REQUIRED ACTION:
Would you please give the entries again word for word, with no images in your copy?

● ● ● ● ●

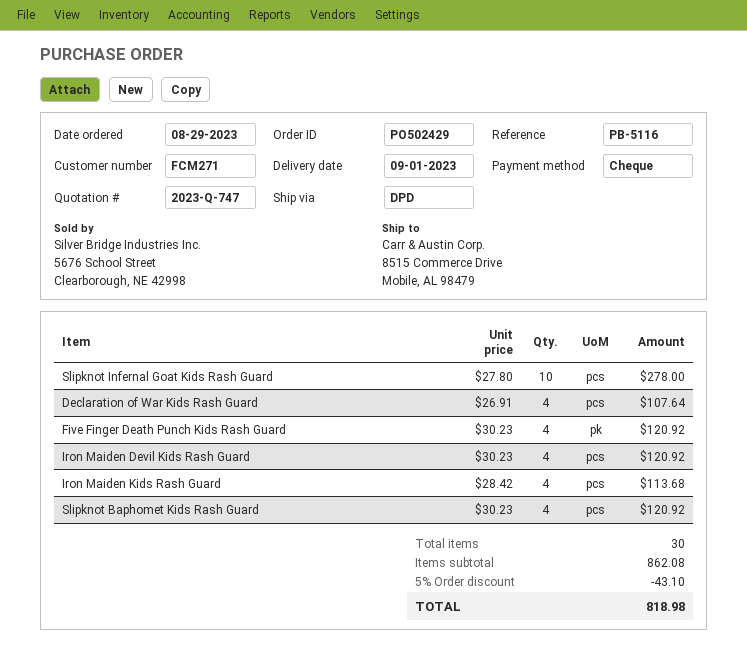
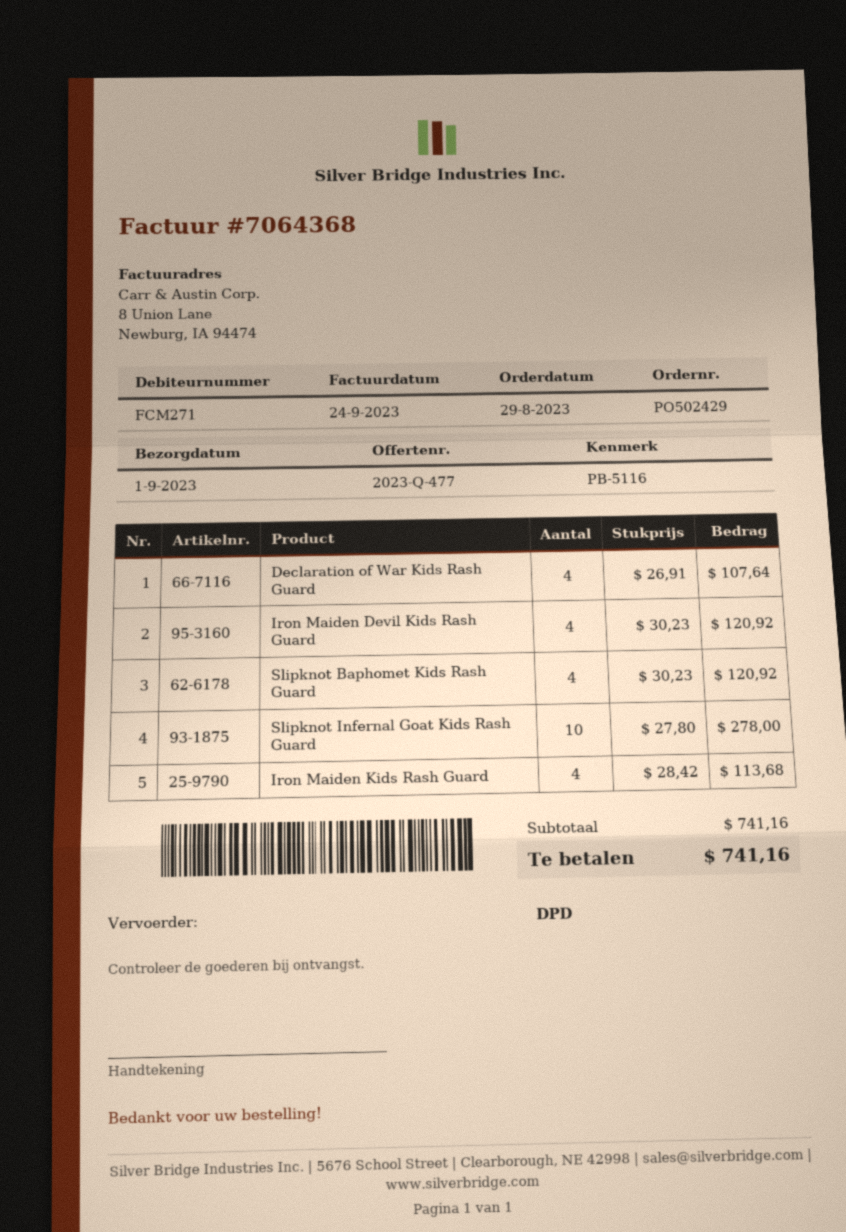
quote number: 2023-Q-747 -> 2023-Q-477
Five Finger Death Punch Kids Rash Guard: 4 x 30.23 = 120.92 -> none
subtotal: 862.08 -> 741.16
discount: 5% = 43.10 -> none
total: 818.98 -> 741.16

● ● ● ● ●

ANSWER AREA:
quote number: 2023-Q-747 -> 2023-Q-477
Five Finger Death Punch Kids Rash Guard: 4 x 30.23 = 120.92 -> none
subtotal: 862.08 -> 741.16
discount: 5% = 43.10 -> none
total: 818.98 -> 741.16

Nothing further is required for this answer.